[Records drawn from a dataset]

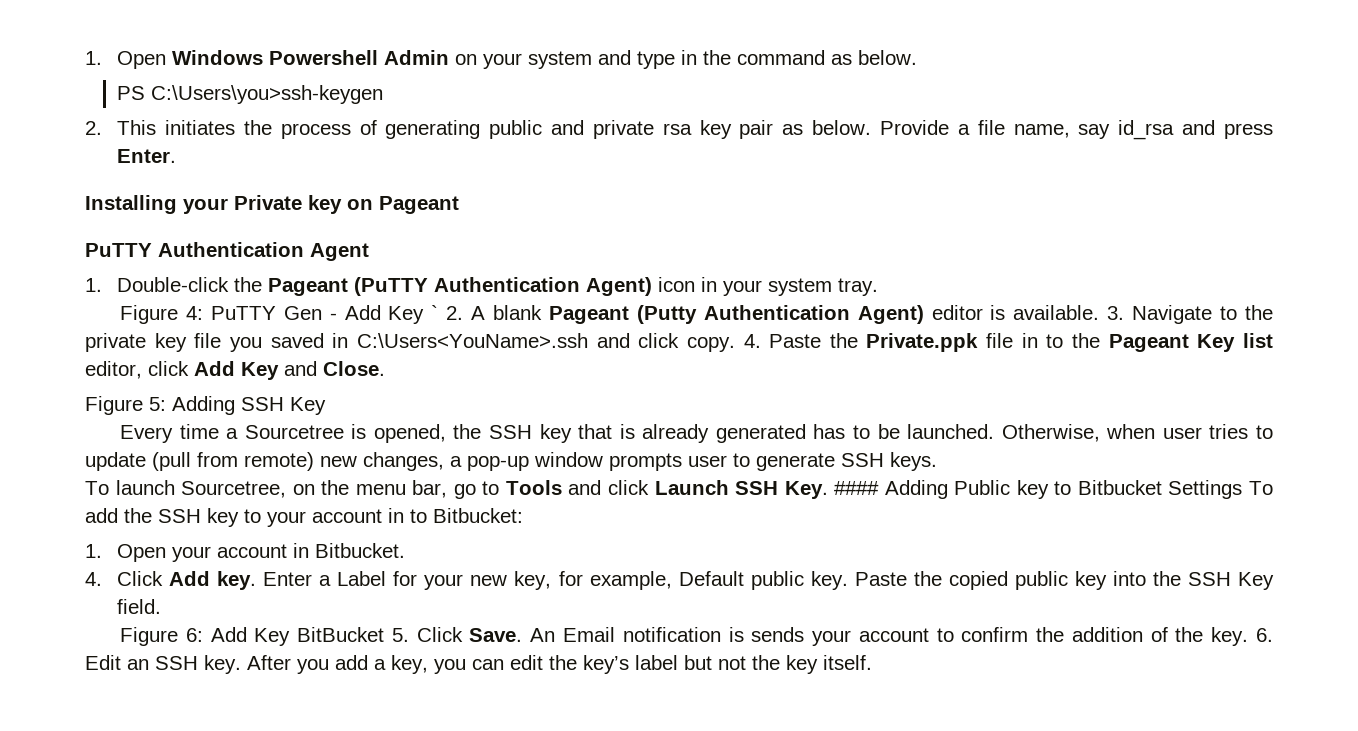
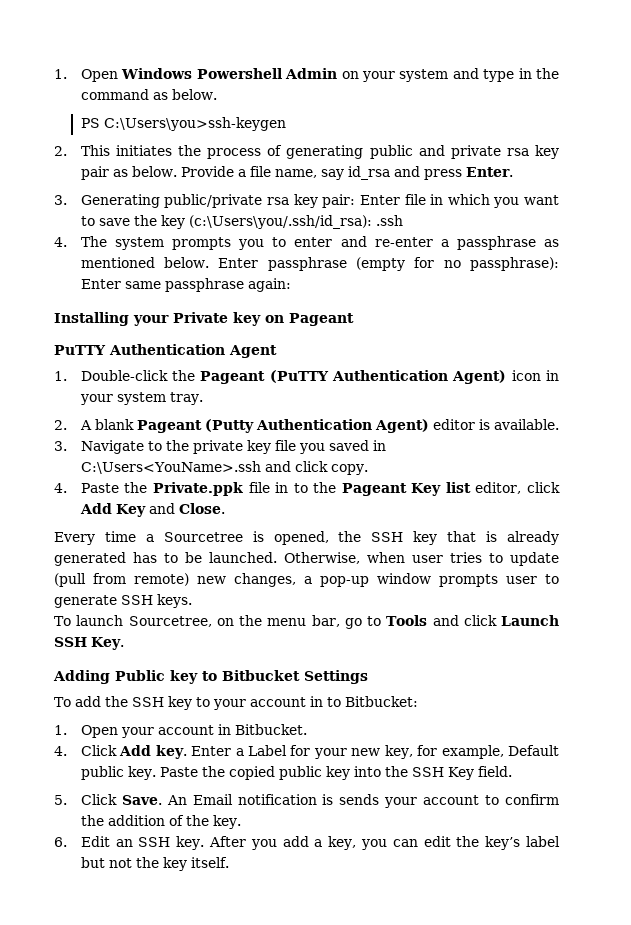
(177, 156) none -> [54,194,559,208] [80,215,403,229] [54,236,559,250] [80,257,559,271] [80,278,291,292] // 3. Generating public/private rsa key pair: Enter file in which you want to save the key (c:\Users\you/.ssh/id_rsa): .ssh // 4. The system prompts you to enter and re-enter a passphrase as mentioned below. Enter passphrase (empty for no passphrase): Enter same passphrase again:
[120,305,439,324] Figure 4: PuTTY Gen - Add Key ` -> (203, 398) none
(1100, 312) none -> (559, 424) //
(735, 344) none -> (368, 469) //
[85,396,326,415] // Figure 5: Adding SSH Key -> (225, 508) none
[834,481,880,495] #### -> (124, 643) //
(1243, 489) none -> (368, 677) //
[120,627,385,646] Figure 6: Add Key BitBucket -> (512, 771) none
(1249, 636) none -> (241, 822) //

• [WORK TO BE COMPLETED]: Extract every line from the one with "(1243, 489) none -> (368, 677) //" down to the final line above, both included, exactly as written.

• [EXERCISE OUTPUT]:
(1243, 489) none -> (368, 677) //
[120,627,385,646] Figure 6: Add Key BitBucket -> (512, 771) none
(1249, 636) none -> (241, 822) //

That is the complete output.